Há uma certeza e uma dúvida sobre a economia. A certeza é que o mundo está em uma fase de exuberância irracional. A dúvida é sobre quanto tempo dura essa farra.
As taxas de juros norte-americanas estão em níveis insustentavelmente baixos; as brasileiras, em níveis insustentavelmente elevados. Esse diferencial acaba trazendo para o país uma montanha de dólares, que impacta a cotação da moeda. Como é uma situação absolutamente inusitada, que não tende a se repetir no tempo, obviamente o dólar resultante dela não é o de equilíbrio.
Por isso mesmo, o Banco Central se viu compelido a entrar no mercado recompondo reservas, a fim de impedir que essa distorção comprometesse a taxa de câmbio de equilíbrio.
O tamanho da distorção é proporcional ao diferencial de juros.
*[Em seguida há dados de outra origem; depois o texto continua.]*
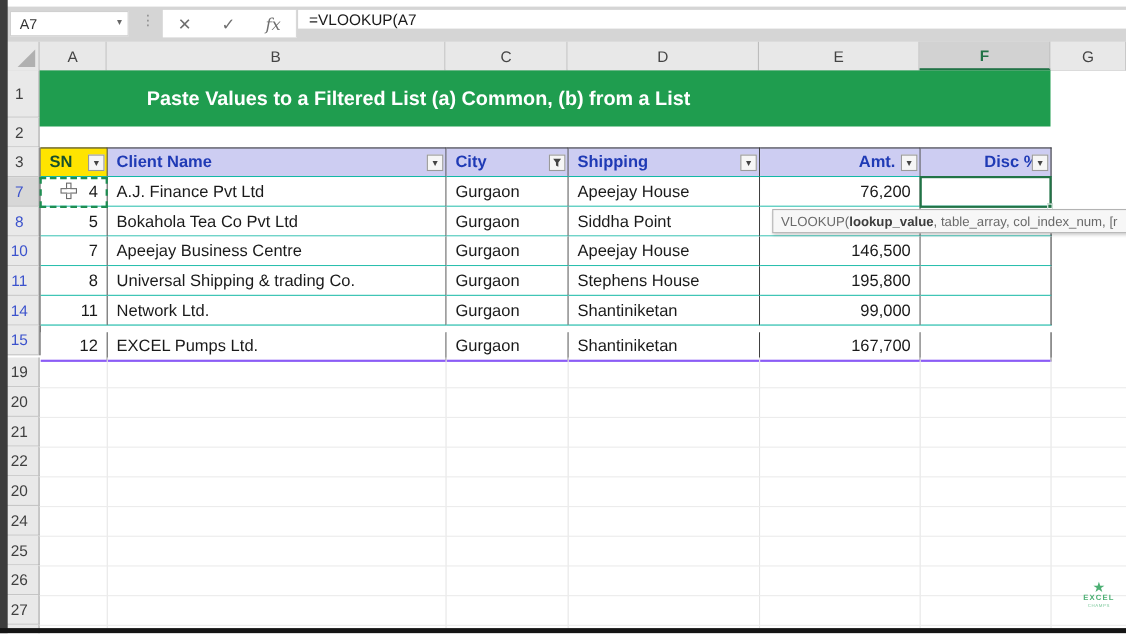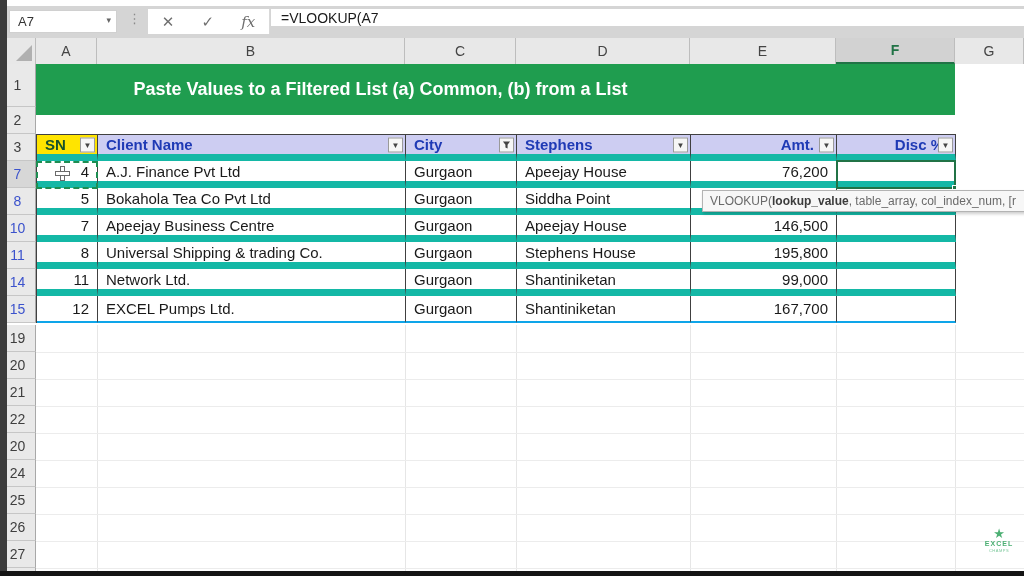"SN" .cell { border-bottom: 7px solid #14b8a6 -> 1px solid #14b8a6 }
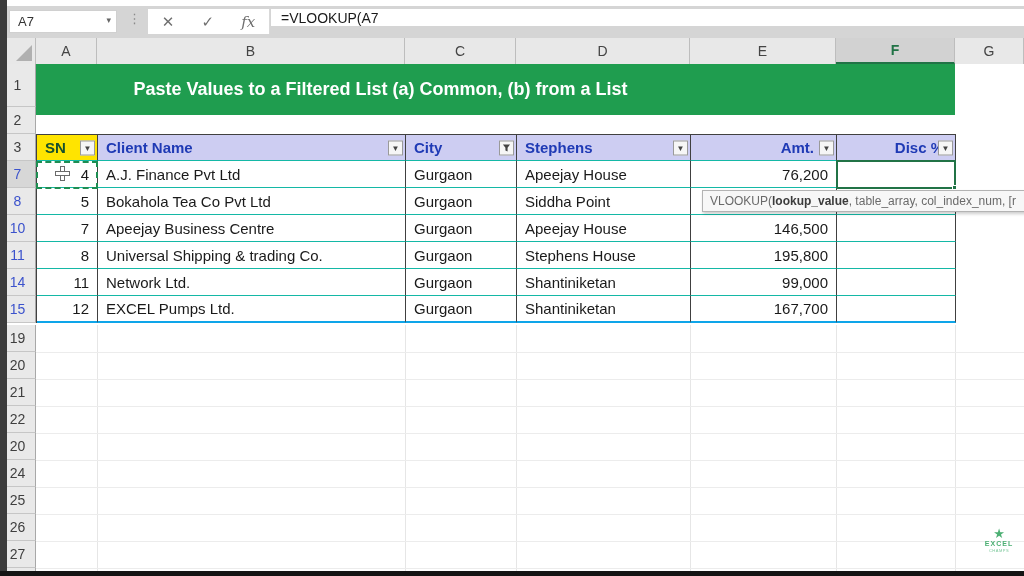"Stephens" span { text: Stephens -> Shipping }
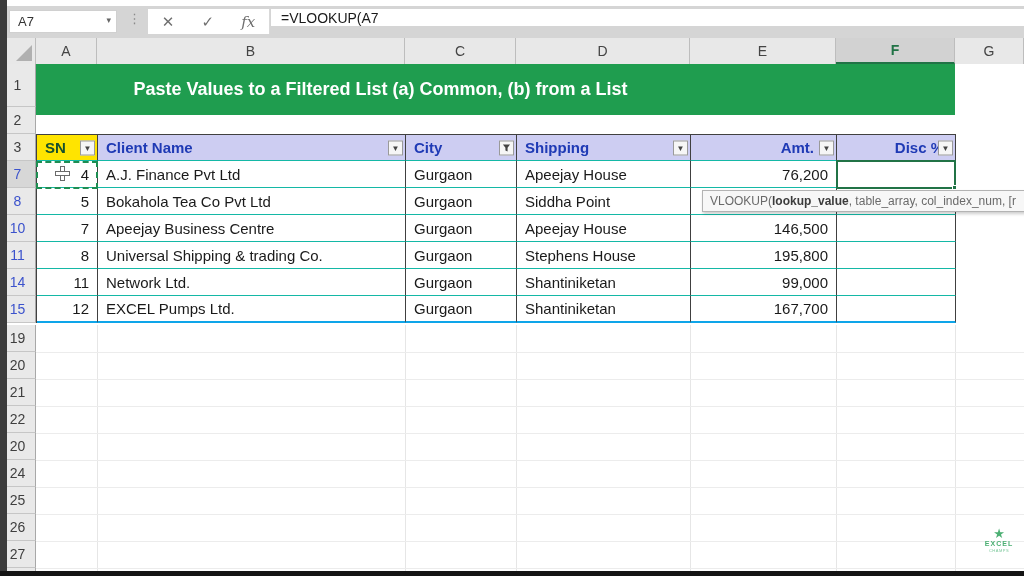"12" .lastrow .cell { border-bottom: 2px solid #0ea5e9 -> 2px solid #8b5cf6; margin-top: none -> 6px }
Quanto maior o diferencial, mais dólares chegarão ao país, mais dólares terão de ser comprados agora e mais dólares sairão quando ocorrer a inversão da euforia.
Ao manter as taxas de juros em patamares elevados, o BC consegue os seguintes resultados:
1) aumento ainda maior na dívida pública, pelo aumento dos juros;
2) necessidade de ir a mercado comprar dólares para aumentar as reservas e, ao mesmo tempo, impedir a queda das cotações. Quanto maior a taxa interna de juros, maior o fluxo de dólares a ser enxugado;
3) além do custo da dívida pública, há um custo fiscal das reservas cambiais, correspondendo ao diferencial entre as taxas de juros da dívida pública e a taxa de remuneração das reservas, já que os reais que entram na economia terão de ser esterilizados pela venda de títulos públicos.
Em um quadro de excesso de liquidez, com o mercado ganhando dinheiro a rodo, haveria espaço para o Banco Central aplicar políticas mais ousadas de redução das taxas. No entanto não se usa essa possibilidade.
Quando entrou no BC, Armínio Fraga montou um sistema para que o banco conseguisse conduzir as expectativas do mercado. Com a crise de 2002, o mercado levou as rédeas aos dentes. Superada a crise, o correto seria o BC retomar as rédeas do processo. Até porque o estouro da boiada, quando passar a fase da exuberância irracional, se dará em torno das dúvidas sobre a dívida pública.
Aí falta BC. No ano passado, quando todo o mercado esperava um corte maior da taxa Selic e a própria Fazenda trabalhava internamente com hipóteses de até três pontos de corte, o BC cortou apenas meio ponto. Falta grandeza à atual diretoria do banco para se impor ao mercado.
A imagem que há, na própria equipe da Fazenda, é a de um presidente de BC que se comporta como CEO de uma multinacional, rodeado por uma diretoria submissa que lhe dispensa tratamento reverencial ("senhor presidente") e não ousa questionar nenhuma afirmação, nem mesmo análises esdrúxulas sobre a realidade do mercado, como a de que, ao definir a compra de reservas, o BC não iria interferir nas cotações da moeda.
O único que não tinha receios de apontar incongruências do chefe era Beny Parnes. Sem ele, a única esperança de maior ousadia do BC é a partir de pressões de cima.